• Work item: Give the number of lines in the records that include the word "font", and nothing besides.

• Available data:
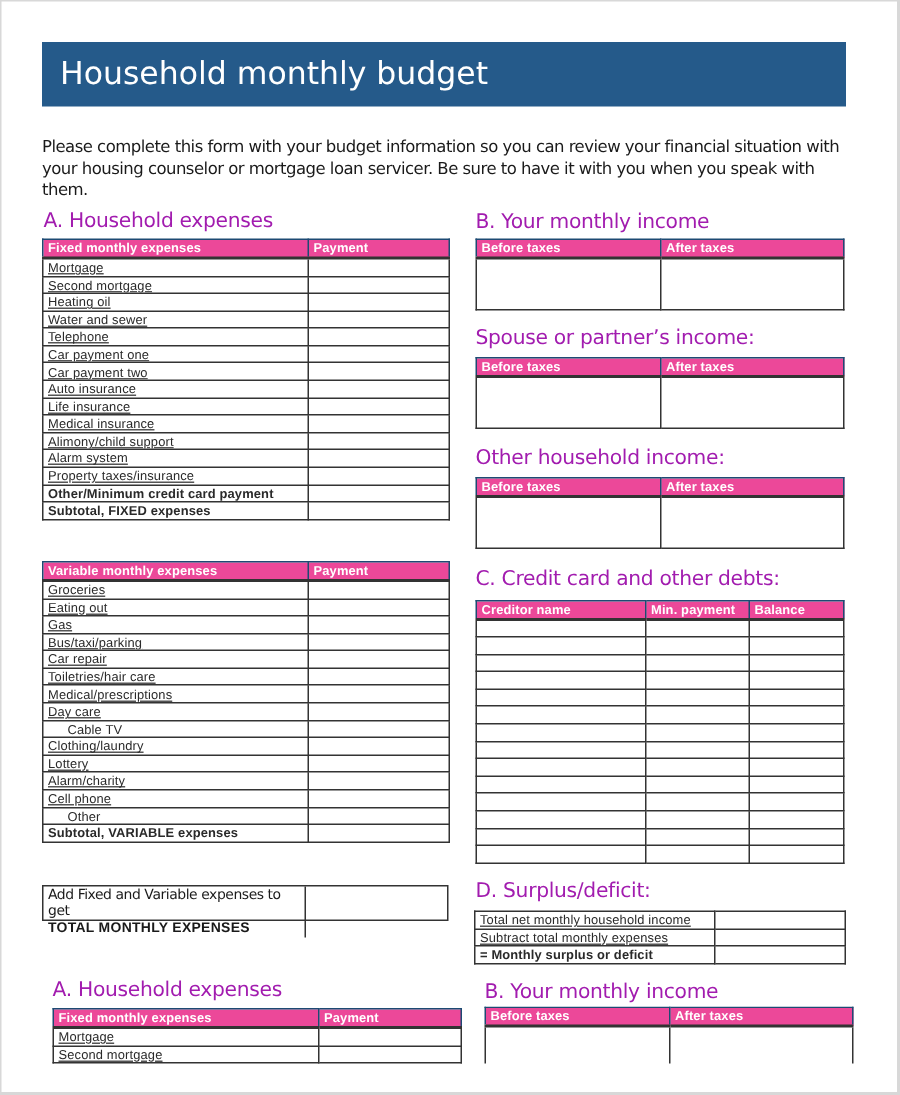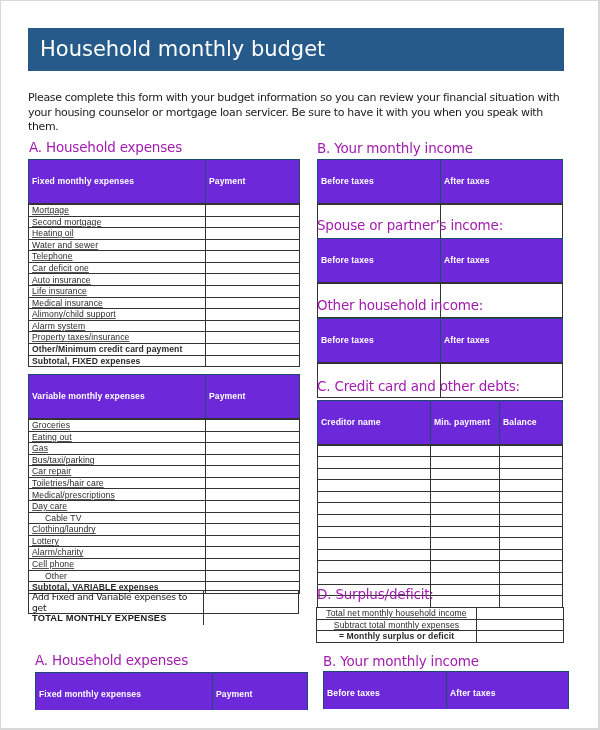--- a/index.html
+++ b/index.html
@@ -9,22 +9,22 @@
     border: 1px solid #d8d8d8; border-right-width: 2px; border-bottom-width: 2px; }
   .title-bar { position: absolute; left: 28px; top: 28px; width: 536px; height: 43px;
     background: #255a8a; color: #fff; font-family: "DejaVu Sans", sans-serif;
     font-size: 21px; line-height: 43px; padding-left: 12px; font-weight: normal; }
   .intro { position: absolute; left: 28px; top: 91px; width: 535px; font-size: 11px;
     line-height: 14.5px; font-family: "DejaVu Sans", sans-serif; letter-spacing: -0.35px; }
   .sec-title { position: absolute; font-family: "DejaVu Sans", sans-serif; font-size: 13.5px;
     color: #a21caf; white-space: nowrap; letter-spacing: -0.2px; }
   table.ft { position: absolute; border-collapse: collapse; table-layout: fixed;
     font-size: 8.6px; letter-spacing: 0.1px; }
-  table.ft th { background: #6d28d9; color: #fff; font-weight: bold; text-align: left;
-    padding: 16px 3px; height: 11px; line-height: 11px; border: 1px solid #1d4a73;
+  table.ft th { background: #ec4899; color: #fff; font-weight: bold; text-align: left;
+    padding: 0 3px; height: 11px; line-height: 11px; border: 1px solid #1d4a73;
     border-bottom: 2px solid #333; white-space: nowrap; }
   table.ft td { border: 1px solid #333; padding: 0 3px; height: 11.6px; line-height: 10.5px;
     white-space: nowrap; overflow: hidden; color: #2a2a2a; }
   table.ft td.lbl { text-decoration: underline; text-decoration-color: #555; text-underline-offset: 1px; }
   table.ft td.bold { font-weight: bold; text-decoration: none; }
   table.ft td.plain { text-decoration: none; padding-left: 16px; }
   table.inc td { height: 34px; }
   table.ft td.input { background: #fff; }
   .total-box { position: absolute; left: 28px; top: 590px; width: 271px; height: 24px;
     border: 1px solid #333; display: flex; flex-direction: column; }
@@ -70,21 +70,25 @@
       </tr>
       <tr>
         <td class="lbl">Water and sewer</td>
         <td class="input"></td>
       </tr>
       <tr>
         <td class="lbl">Telephone</td>
         <td class="input"></td>
       </tr>
       <tr>
-        <td class="lbl">Car deficit one</td>
+        <td class="lbl">Car payment one</td>
+        <td class="input"></td>
+      </tr>
+      <tr>
+        <td class="lbl">Car payment two</td>
         <td class="input"></td>
       </tr>
       <tr>
         <td class="lbl">Auto insurance</td>
         <td class="input"></td>
       </tr>
       <tr>
         <td class="lbl">Life insurance</td>
         <td class="input"></td>
       </tr>
@@ -340,21 +344,21 @@
       </tr>
       <tr>
         <td class="input"></td>
         <td class="input"></td>
         <td class="input"></td>
       </tr>
     </tbody>
 </table>
 
 <div class="sec-title" style="left:317px;top:586px;">D. Surplus/deficit:</div>
-<table class="ft" style="left:316px;top:607px;width:247px;text-align:center;">
+<table class="ft" style="left:316px;top:607px;width:247px;">
   <colgroup>
       <col style="width:160px">
       <col style="width:87px">
     </colgroup>
   <tbody id="surplus-body">
       <tr>
         <td class="lbl">Total net monthly household income</td>
         <td class="input"></td>
       </tr>
       <tr>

• Task response: 9